Painters now, who chose to depict, have to deal with in some way, not only the dominance of photography in its capacity to represent, but also with the subsequent obverse, the tradition of the abstract, which seems on the whole to have turned away from this undertaking entirely. Mason questions and probes these problems, and in this complex and nuanced dance between the somewhat polemic binary of abstraction, representation, and pictorial value are unravelled.
The polemic, of abstraction and representation, is really a simple definition. A categorisation of what painting can do, definitions that have been given to it as an outcome in the history of the medium. However, the ubiquity of the photographic image as a reference to a kind of visual representation of a reality is a very real and present hurdle that painters have to constantly consider, whether it is central to their practice or not, and where there is a fluidity that draws attention to the way that painters arrive at what the painting is. In Mason’s body of work there is a direct but subtle attention placed on this trajectory. The title of the show alludes to this. It references in part, both the process of light falling on the photographically charged sensor or plate, and at the same time that moment when form becomes object when illuminated from the darkness, either at the beginning of the day or by some artificial illumination of some hidden quarter to the visual sensation of the eye. Mason makes use of these references, hinging or anchoring the approach to the work in something understandable, the domestic, the floral. A historical trope chosen to undermine the importance of a kind of monumental abstraction.
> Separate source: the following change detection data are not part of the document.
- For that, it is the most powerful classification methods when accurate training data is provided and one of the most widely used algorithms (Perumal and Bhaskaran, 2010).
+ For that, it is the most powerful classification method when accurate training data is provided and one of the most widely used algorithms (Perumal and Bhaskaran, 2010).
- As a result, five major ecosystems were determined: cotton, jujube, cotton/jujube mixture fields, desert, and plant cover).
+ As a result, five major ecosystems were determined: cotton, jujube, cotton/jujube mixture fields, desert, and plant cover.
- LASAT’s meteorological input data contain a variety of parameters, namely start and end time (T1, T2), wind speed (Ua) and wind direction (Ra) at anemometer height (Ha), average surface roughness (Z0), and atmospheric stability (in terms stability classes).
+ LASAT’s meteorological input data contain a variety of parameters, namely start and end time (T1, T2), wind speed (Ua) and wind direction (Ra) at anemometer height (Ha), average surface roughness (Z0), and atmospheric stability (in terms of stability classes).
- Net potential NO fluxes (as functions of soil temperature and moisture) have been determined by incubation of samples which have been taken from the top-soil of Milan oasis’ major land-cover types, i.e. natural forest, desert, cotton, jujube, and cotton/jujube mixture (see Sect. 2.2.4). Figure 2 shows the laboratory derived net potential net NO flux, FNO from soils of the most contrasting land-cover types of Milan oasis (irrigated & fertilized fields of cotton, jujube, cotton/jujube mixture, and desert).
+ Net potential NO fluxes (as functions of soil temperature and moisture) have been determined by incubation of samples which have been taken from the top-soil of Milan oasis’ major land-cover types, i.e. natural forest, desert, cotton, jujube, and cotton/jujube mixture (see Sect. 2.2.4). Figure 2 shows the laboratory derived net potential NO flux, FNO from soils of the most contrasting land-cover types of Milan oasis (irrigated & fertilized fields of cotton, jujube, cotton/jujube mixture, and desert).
In all this though, I feel that the central motif is of the coming into view, or finding a focus in the deeply toned paintings. The surfaces, worked up in what seems like progressive occlusions of some warmer or brighter, saturated view of a carefully selected composition of garden flowers, are then treated to a soft glow. This glow traverses the need for a constant or articulated narrative, and the blurring effect gives over to a meditative and slow formal response to the infinite moment of being, just being, releasing its secrets and knowledges slowly.
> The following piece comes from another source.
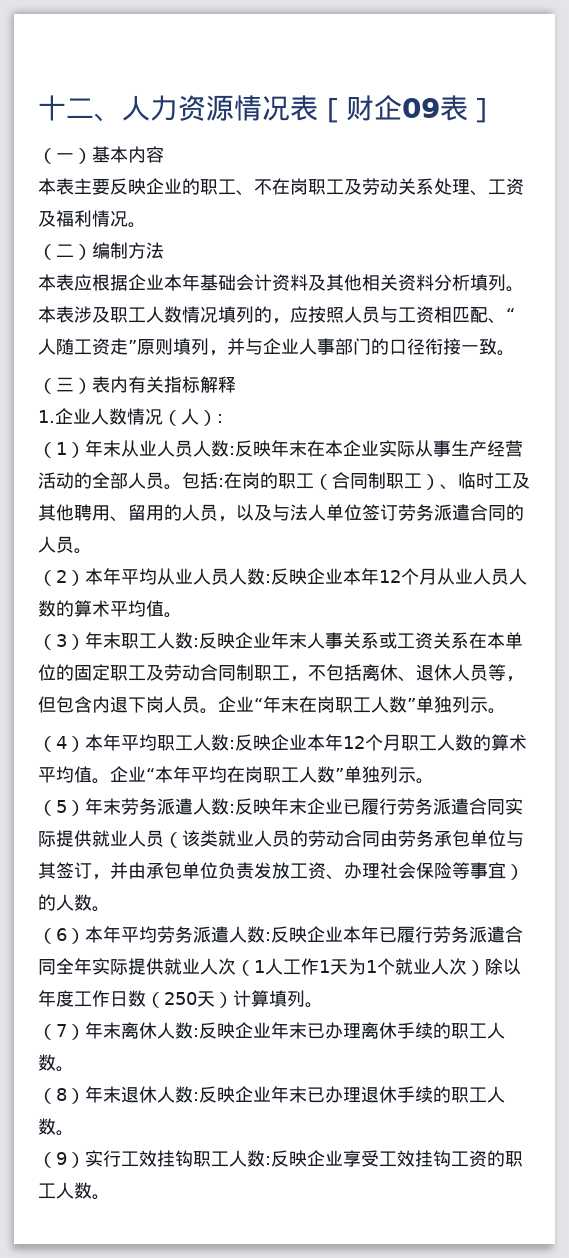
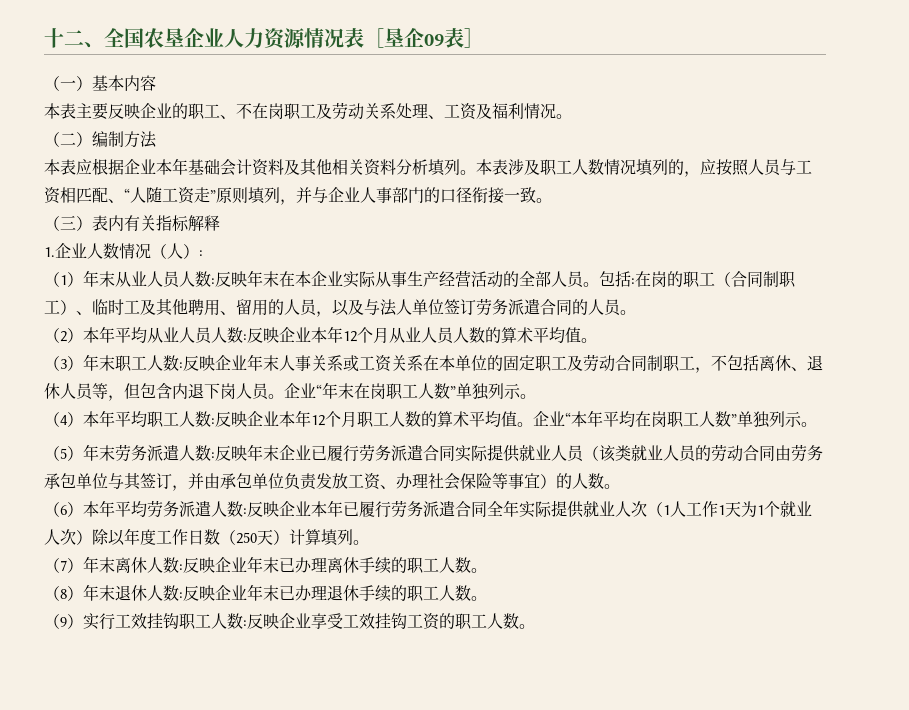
- 十二、人力资源情况表［财企09表］
+ 十二、全国农垦企业人力资源情况表［垦企09表］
First Light - Wave Project Space: Ōtepoti - January 2023
Words by Michael Greaves - January 2023.
Michael Greaves is Principal Lecturer in Painting at the Dunedin School of Art, College of Creative Practice and Enterprise, Te Maru Pūmanawa, at Otago Polytechnic: Te Pūkenga. His work explores the problematic position and description of the binary between representation and abstraction ascribed to the history of painting, and the act of mis-remembering as a strategy. He exhibits both nationally and internationally, most recently in Melbourne at Five Walls Gallery in November of 2022 and upcoming in Auckland at Melanie Roger Gallery in February of 2023.